Para SOPHIE, as fronteiras que delimitam a cultura de massas e os circuitos underground são bolorentas, bem como as elucubrações sobre o que é ou não é a autenticidade. Na sua música, o falso, o sintético, o manipulado, o fingimento são terrenos privilegiados de construção e desconstrução. De mutação, de procura de novas formas de ser e existir. É sabedoria queer, em que o “autêntico” é aquilo que quisermos que seja, à nossa maneira e fora da normatividade essencialista e naturalista: “My face is the front of shop / My face is the real shop front / My shop is the face I front / I’m real when I shop my face”, diz-se em Faceshopping, pedaço de híper-realidade movida a electrónica distorcida, carbonizada e peganhenta sobre a expressão da(s) identidade(s). Há neste disco uma celebração da fluidez que ultrapassa a biologia do sexo e do género atribuídos à nascença. “I could be anything I want/ Immaterial boys, immaterial girls/ Anyhow, anywhere, any place, anyone that I want”, ouve-se em Immaterial, onde vestígios de Material Girl de Madonna – para quem SOPHIE já produziu canções, tal como para Vince Staples, Charli XCX ou Le1f – são filtrados num caldeirão insano de electrónica sacarina e dopada entre moléculas de K-pop e J-pop, chipmunk e outros barroquismos da internet.

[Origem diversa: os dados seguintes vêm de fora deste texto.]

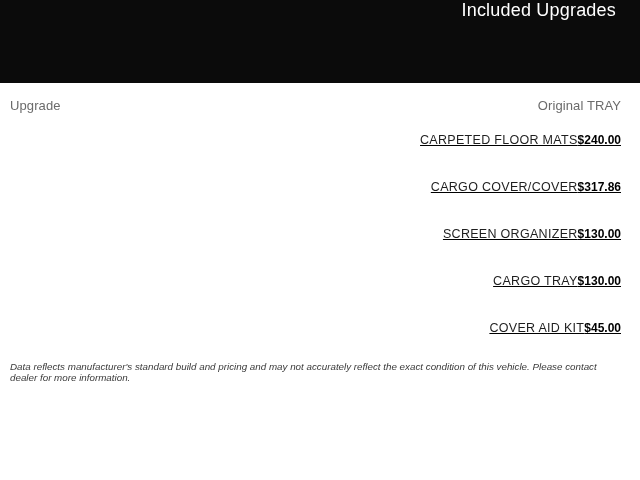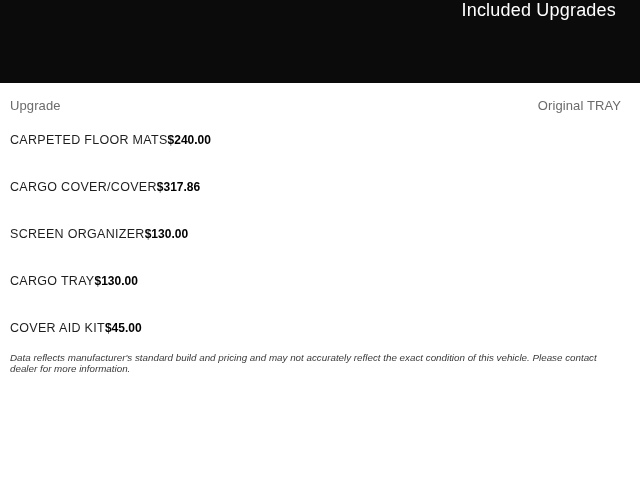--- a/index.html
+++ b/index.html
@@ -37,37 +37,38 @@
     justify-content: space-between;
     align-items: center;
     margin-top: 12px;
     height: 21px;
     font-size: 13px;
     color: #6b6b6b;
     letter-spacing: 0.1px;
   }
   .upgrade-row {
     display: flex;
-    justify-content: flex-start;
+    justify-content: flex-end;
     align-items: center;
     height: 47px;
+    text-decoration: underline;
   }
   .upgrade-name {
     font-size: 12.5px;
     color: #1e1e1e;
     letter-spacing: 0.3px;
   }
   .upgrade-price {
     font-size: 12px;
     font-weight: 700;
     color: #000000;
   }
   .disclaimer {
     padding: 0 19px 0 10px;
-    margin-top: 1px;
+    margin-top: 10px;
     font-size: 9.8px;
     line-height: 11px;
     font-style: italic;
     color: #3a3a3a;
   }
 </style>
 </head>
 <body>
 
 <div class="page">

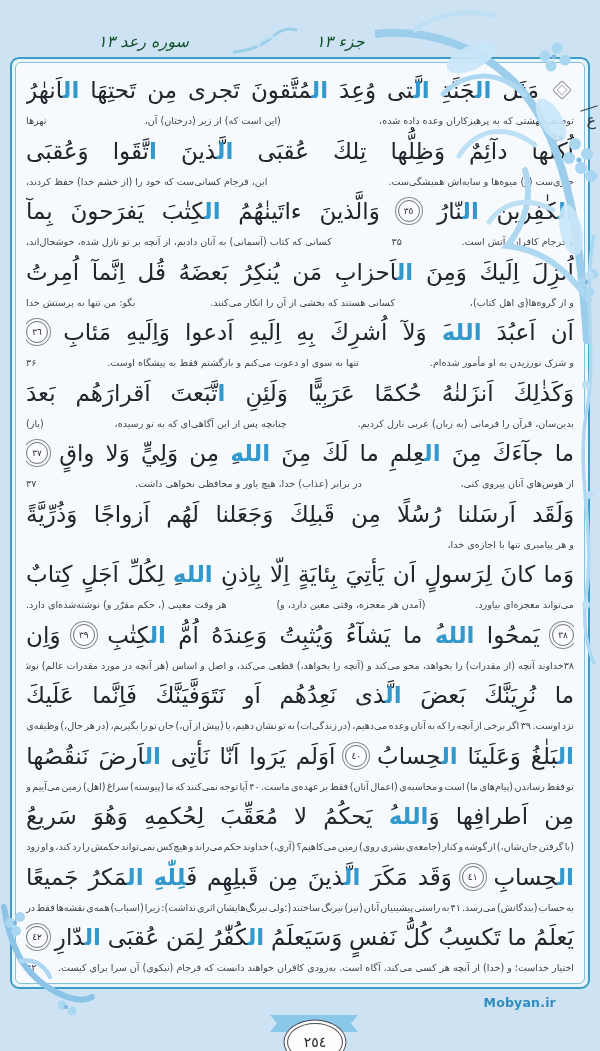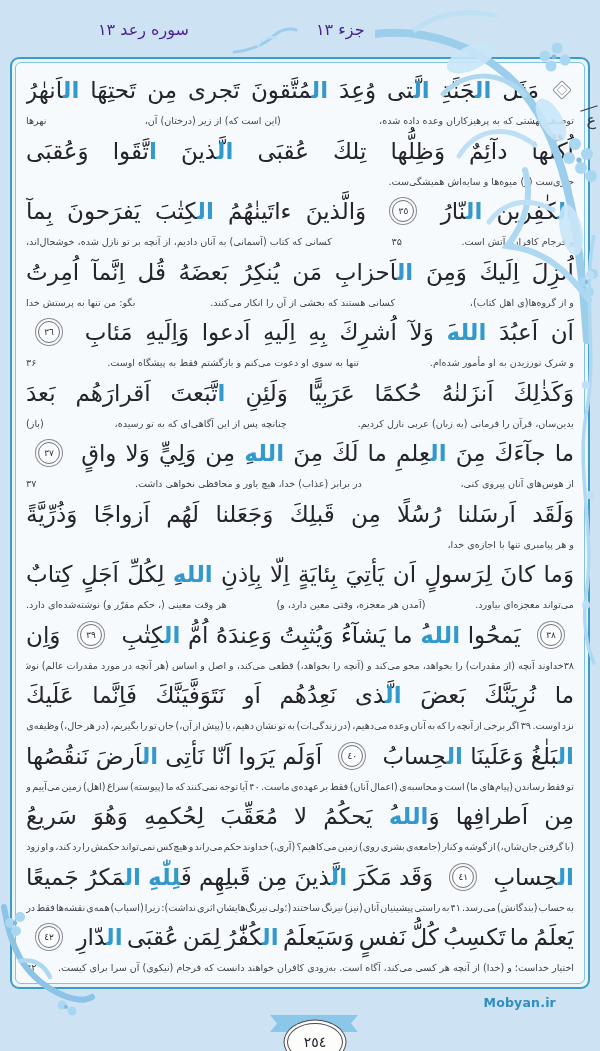--- a/index.html
+++ b/index.html
@@ -4,21 +4,21 @@
 <style>
   html,body{margin:0;padding:0;}
   .stage{
     position:relative;width:600px;height:1051px;overflow:hidden;
     background:#cde3f3;
     font-family:"DejaVu Sans", sans-serif;
     direction:rtl;
   }
   
   .hdr-juz,.hdr-surah{
-    position:absolute;top:20px;font-size:16px;color:#4c1d95;white-space:nowrap;
+    position:absolute;top:32px;font-size:16px;color:#14532d;white-space:nowrap;font-style:italic;
   }
   .hdr-juz{left:288px;margin-left:28px;}
   .hdr-surah{left:98px;}
   
   .frame{
     position:absolute;left:10px;right:10px;top:57px;bottom:62px;
     border:2.5px solid #3d9cc6;border-radius:9px;background:#e9f4fb;
   }
   .frame-inner{
     position:absolute;inset:3px;border:1.2px solid #84c1da;border-radius:6px;
@@ -36,21 +36,21 @@
   .blu{color:#3399cc;font-weight:bold;}
   .fa{
     height:20px;display:flex;justify-content:space-between;align-items:center;
     direction:rtl;font-size:9.6px;color:#3f3f49;white-space:nowrap;
   }
   .fa span{display:inline-block;}
   .vnum{
     flex:0 0 auto;width:20px;height:20px;border-radius:50%;
     border:1px solid #70707c;box-shadow:0 0 0 2px #f6fafd,0 0 0 3px #8a8a96;
     display:inline-flex;align-items:center;justify-content:center;
-    font-size:9px;color:#2c2c34;background:#fbfdfe;margin:0 12px;text-align:right;
+    font-size:9px;color:#2c2c34;background:#fbfdfe;margin:0 0;text-align:right;
   }
   .rosette{
     flex:0 0 auto;position:relative;width:12px;height:12px;margin:0 5px;
     border:1.5px solid #8f8f9b;transform:rotate(45deg);border-radius:2px;background:#fff;
   }
   .rosette::after{content:'';position:absolute;inset:2px;border:1px solid #b9b9c2;border-radius:1px;}
   
   .ruku{
     position:absolute;right:2px;top:100px;width:22px;height:40px;color:#3a3a42;
   }
@@ -122,20 +122,21 @@
         <span class="aw">دآئِمٌ</span>
         <span class="aw">وَظِلُّها</span>
         <span class="aw">تِلكَ</span>
         <span class="aw">عُقبَى</span>
         <span class="aw"><b class="blu">ال</b>َّذينَ</span>
         <span class="aw"><b class="blu">ا</b>تَّقَوا</span>
         <span class="aw">وَعُقبَى</span>
       </div>
       <div class="fa">
         <span>جاری‌ست (و) میوه‌ها و سایه‌اش همیشگی‌ست.</span>
+        <span>این، فرجام کسانی‌ست که خود را (از خشم خدا) حفظ کردند،</span>
       </div>
       <div class="ar">
         <span class="aw"><b class="blu">ال</b>كٰفِرينَ</span>
         <span class="aw"><b class="blu">ال</b>نّارُ</span>
         <span class="vnum">٣٥</span>
         <span class="aw">وَالَّذينَ</span>
         <span class="aw">ءاتَينٰهُمُ</span>
         <span class="aw"><b class="blu">ال</b>كِتٰبَ</span>
         <span class="aw">يَفرَحونَ</span>
         <span class="aw">بِمآ</span>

Oil Of Every Pearl’s Un-Insides tem quebras, perdas de foco – Infatuation, Not Okay e o drone pendular e fantasmagórico de Pretending não faziam falta aqui –, mas volta a subir em canções como Is It Cold In The Water?, Underworld meets Kate Bush em voo de beleza iniciática, ou Ponyboy, espécie de encontro de Britney Spears com o BDSM, latex a esticar e suor metalizado num cruzamento entre r&b, trap e gabber. O arranque do disco faz-se noutro tom, muito anos 80 mas também muito 2018, com It’s Okay To Cry, balada violácea e aeriforme. Uma passerelle sintética para vulnerabilidade real, seja lá o que a realidade e a autenticidade forem.